Salariée ou associée ?

En janvier 2026, le couple aura deux options : soit Delphine devient salariée de la structure soit elle s’associe avec Olivier dans le cadre de la création d’une société (Gaec, EARL…). Aucune de ces deux alternatives n’est envisageable pour la petite exploitation. Pour embaucher son épouse, Olivier aurait besoin de « sortir 1.700 € par mois… On ne gagne que 1.000 € mensuels aujourd’hui ! ». Et pour créer un Gaec, « cela nécessite des moyens comptables qui ne sont pas envisageables dans notre situation », explique Olivier.

Le couple ne voit vraiment pas comment il va faire face à cette échéance. Si son épouse continue de l’aider, Olivier risque de se retrouver dans l’illégalité. Face à cette impasse, l’horticulteur envisage même d’arrêter son activité. Mais sans certitude de retrouver du travail la soixantaine passée…

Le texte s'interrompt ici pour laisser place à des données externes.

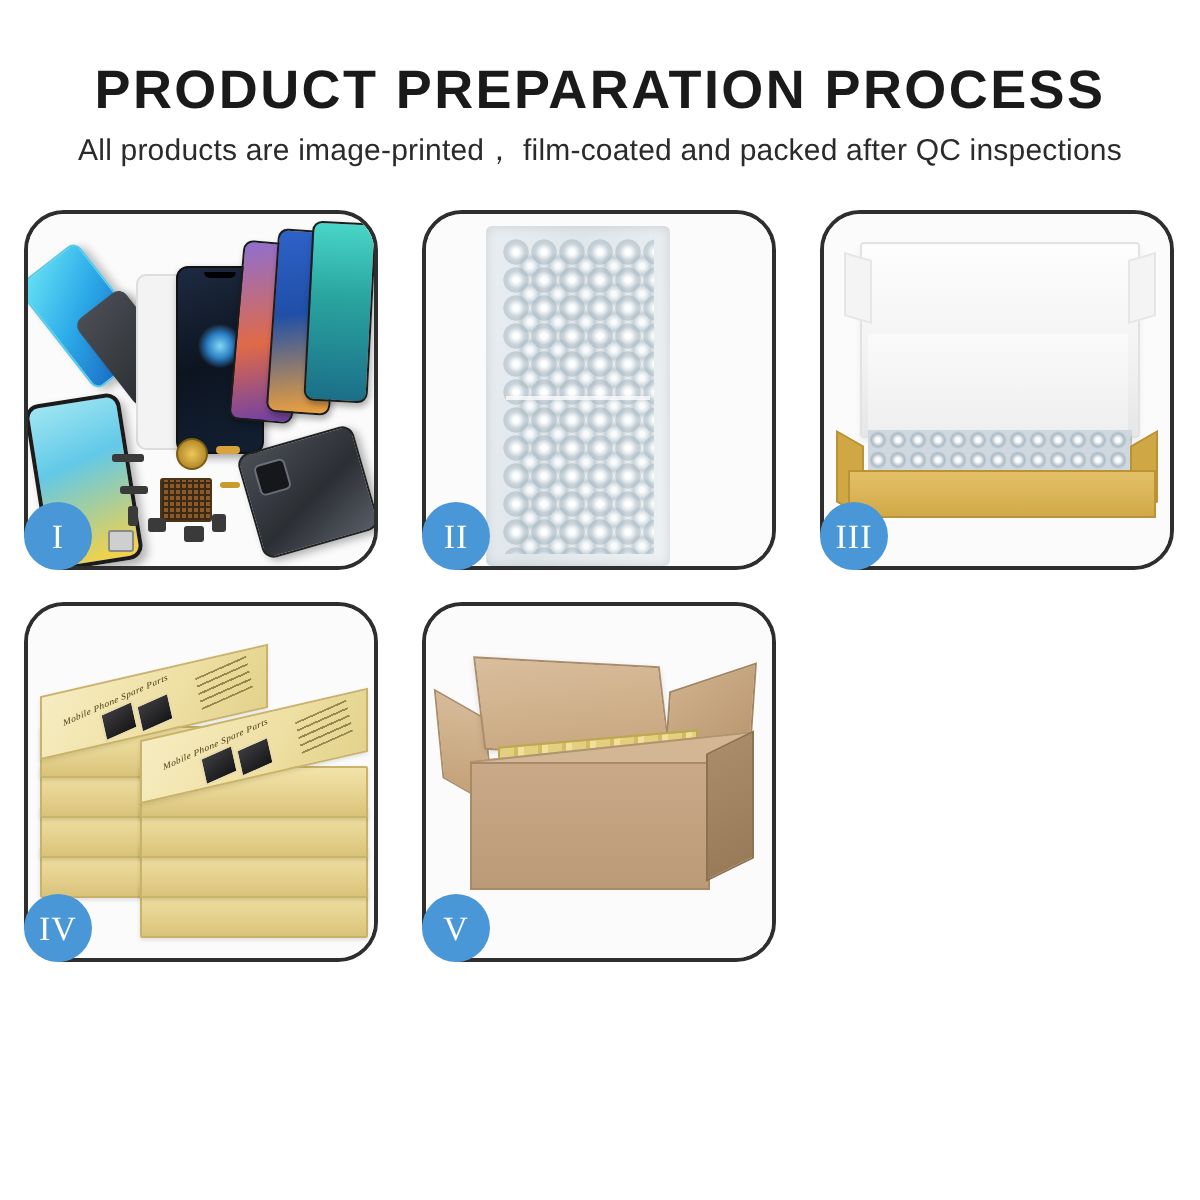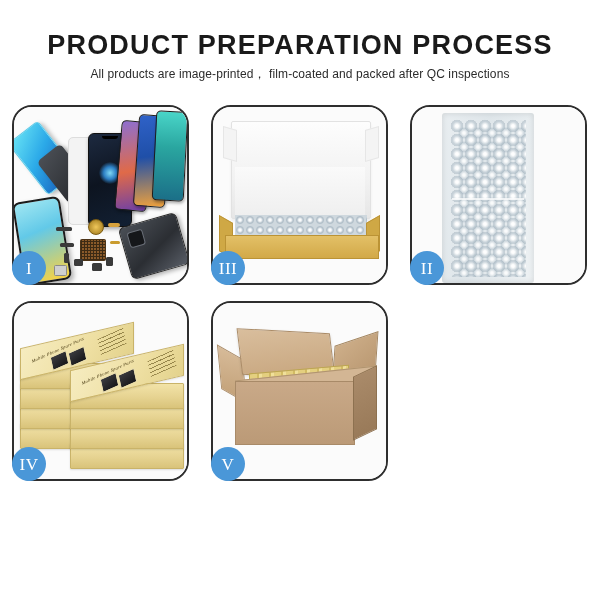--- a/index.html
+++ b/index.html
@@ -17,7 +17,7 @@
   }
   .subtitle{
     position:absolute;top:66px;left:0;width:600px;text-align:center;
-    font-size:12px;font-weight:400;color:#2b2b2b;letter-spacing:.1px;
+    font-size:15px;font-weight:400;color:#2b2b2b;letter-spacing:.1px;
   }
 
   .grid{position:absolute;top:105px;left:12px;width:576px;}

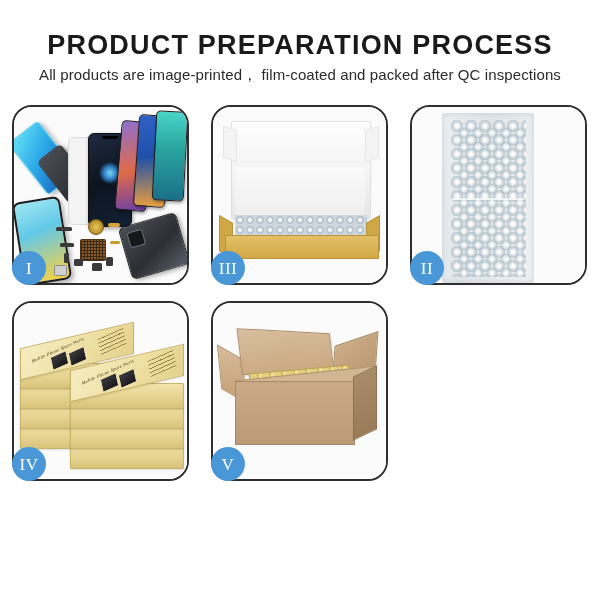--- a/index.html
+++ b/index.html
@@ -332,6 +332,17 @@
       </div>
 
       <div class="panel">
+        <div class="inner p2">
+          <div class="bubblebag">
+            <div class="bubbles"></div>
+            <div class="bubbles2"></div>
+            <div class="bagseam"></div>
+          </div>
+        </div>
+        <div class="badge">II</div>
+      </div>
+
+      <div class="panel">
         <div class="inner p3">
           <div class="m-lid"></div>
           <div class="m-foam"></div>
@@ -341,17 +352,6 @@
           <div class="m-front"></div>
         </div>
         <div class="badge">III</div>
-      </div>
-
-      <div class="panel">
-        <div class="inner p2">
-          <div class="bubblebag">
-            <div class="bubbles"></div>
-            <div class="bubbles2"></div>
-            <div class="bagseam"></div>
-          </div>
-        </div>
-        <div class="badge">II</div>
       </div>
 
     </div>

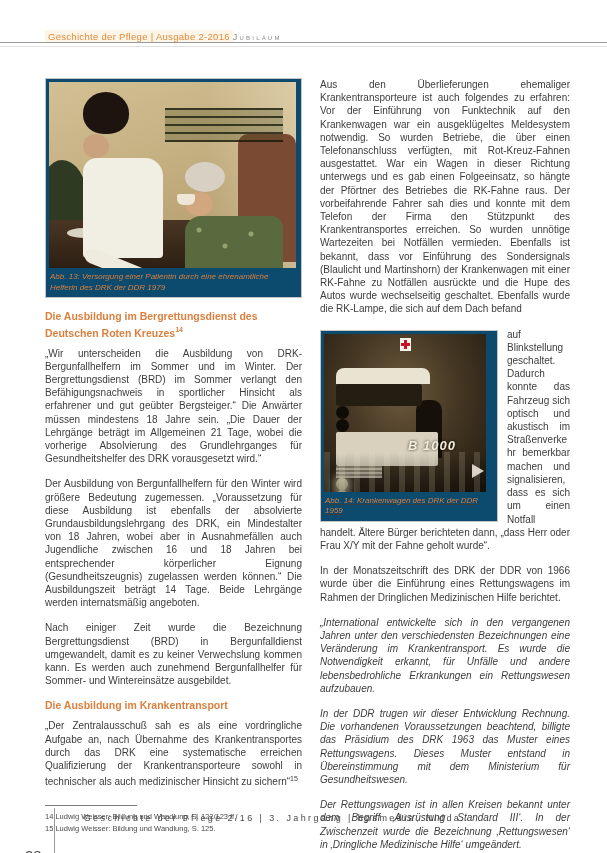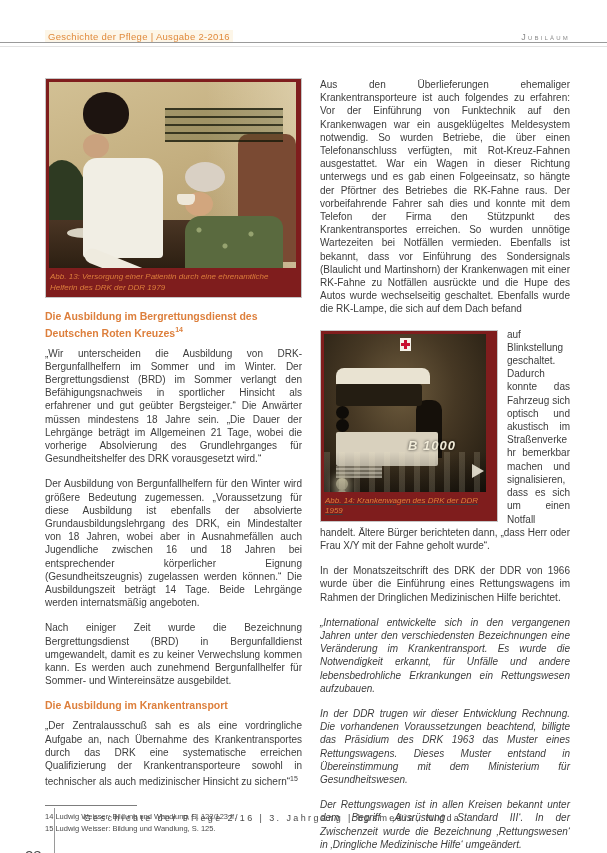--- a/index.html
+++ b/index.html
@@ -8,7 +8,7 @@
     font-family:"Liberation Sans","DejaVu Sans",sans-serif;color:#3c3c3c;overflow:hidden;
   }
   
-  .hdr{position:absolute;top:14px;left:45px;right:37px;display:flex;justify-content:space-between;align-items:baseline;}
+  .hdr{position:absolute;top:14px;left:45px;right:37px;display:flex;justify-content:flex-start;align-items:baseline;}
   .hdr-left{color:#e08a3c;font-size:9.5px;letter-spacing:.3px;background:#fdf6e8;padding:1px 3px;}
   .hdr-right{color:#8c8c8c;font-size:9px;font-variant:small-caps;letter-spacing:2.2px;margin-top:18px;}
   .hdr-rule{position:absolute;top:42px;left:0;right:0;height:3px;border-top:1px solid #9a9a9a;border-bottom:1px solid #e2e2e2;}

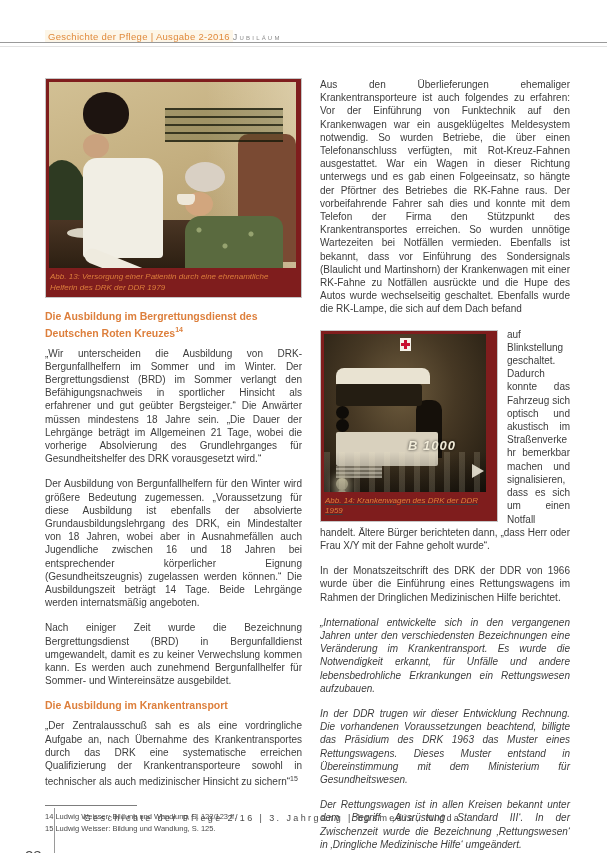--- a/index.html
+++ b/index.html
@@ -23,7 +23,7 @@
   p sup{font-size:7px;}
   .quote{font-style:italic;}
   
-  .figbox{margin:0 0 12px;border:1px solid #c6c6c6;background:#7f1d1d;padding:3px;}
+  .figbox{margin:0 0 12px;border:1px solid #c6c6c6;background:#0c4a6e;padding:3px;}
   .caption{font-size:8px;line-height:10.5px;font-style:italic;color:#dd7f3c;padding:4px 1px 1px;}
   .photo{position:relative;overflow:hidden;}
   .photo > div, .photo span{position:absolute;}

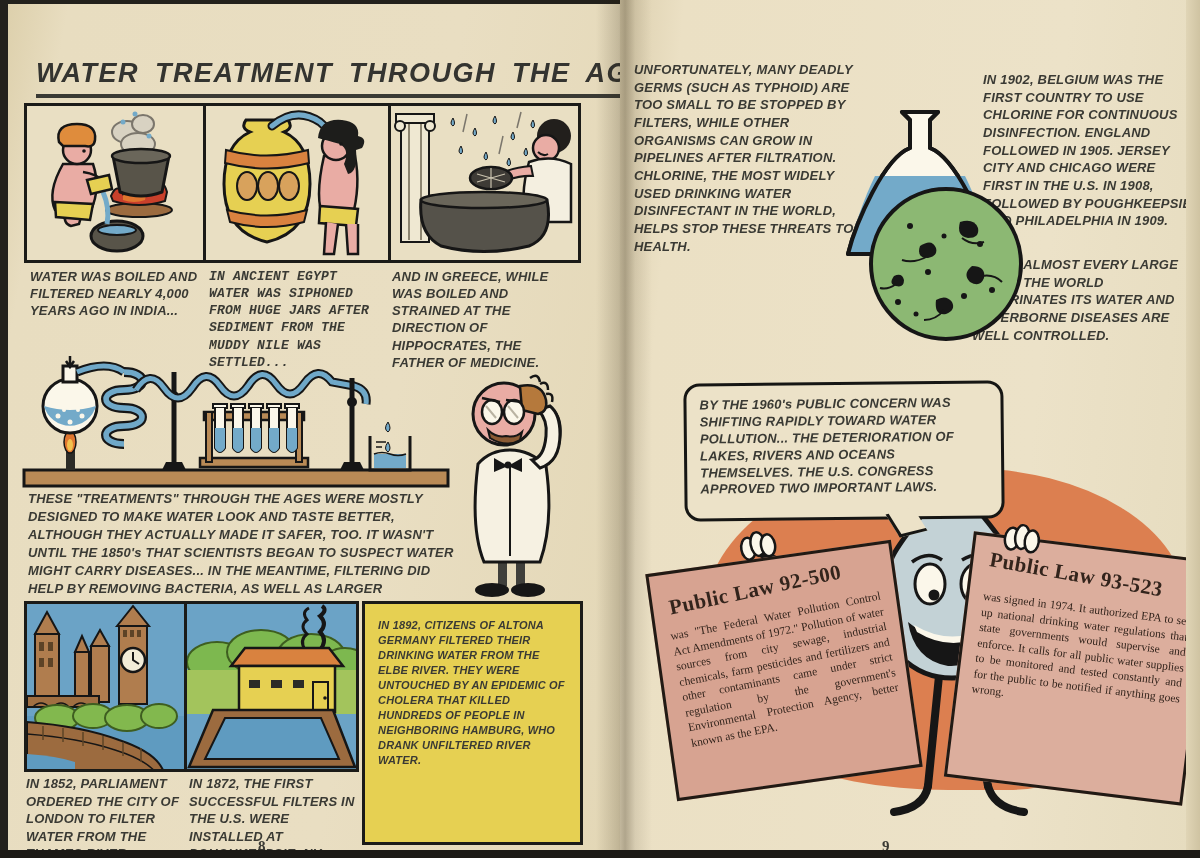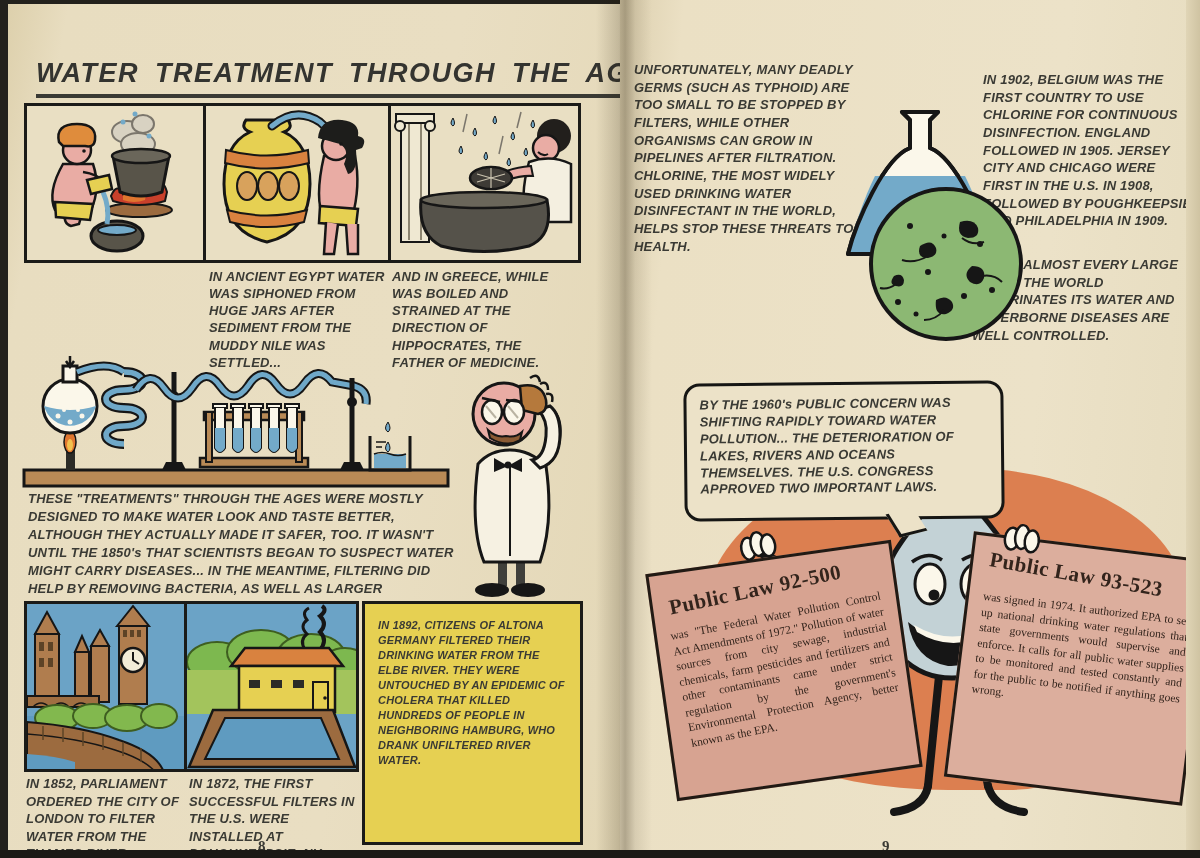--- a/index.html
+++ b/index.html
@@ -159,6 +159,7 @@
       </div>
     </div>
 
+    <div class="abs comic cap cap1">WATER WAS BOILED AND FILTERED NEARLY 4,000 YEARS AGO IN INDIA...</div>
     <div class="abs comic cap cap2">IN ANCIENT EGYPT WATER WAS SIPHONED FROM HUGE JARS AFTER SEDIMENT FROM THE MUDDY NILE WAS SETTLED...</div>
     <div class="abs comic cap cap3">AND IN GREECE, WHILE WAS BOILED AND STRAINED AT THE DIRECTION OF HIPPOCRATES, THE FATHER OF MEDICINE.</div>
 

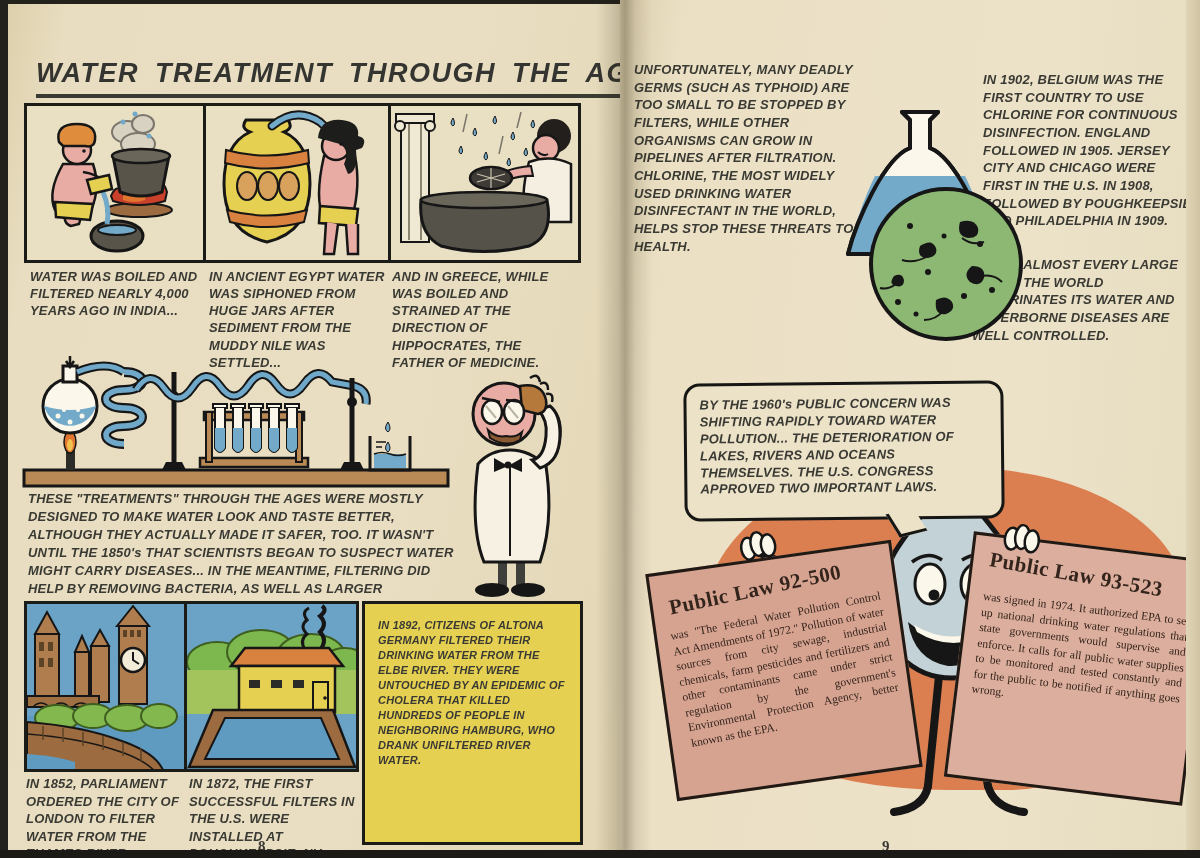--- a/index.html
+++ b/index.html
@@ -24,7 +24,7 @@
   .panel + .panel{margin-left:-3px;}
   .cap{font-size:13px;line-height:1.32;}
   .cap1{left:22px;top:264px;width:170px;}
-  .cap2{left:201px;top:264px;width:176px;}
+  .cap2{left:201px;top:264px;width:176px;font-family:Liberation Mono, monospace;}
   .cap3{left:384px;top:264px;width:182px;}
   .lab-svg{left:14px;top:346px;}
   .scientist-svg{left:438px;top:358px;}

Pour Delphine et Olivier, il faudrait leur maintenir ce statut de conjoint collaborateur car, malgré ses imperfections, il demeure la seule solution, pour ne pas dire un moindre mal, pour des situations particulières comme la leur. Et le couple ne serait pas le seul à connaître ce dilemme. En dépit de l’incitation à quitter ce statut réputé précaire, beaucoup d’exploitants continueraient à n’avoir que cette option, estime Olivier.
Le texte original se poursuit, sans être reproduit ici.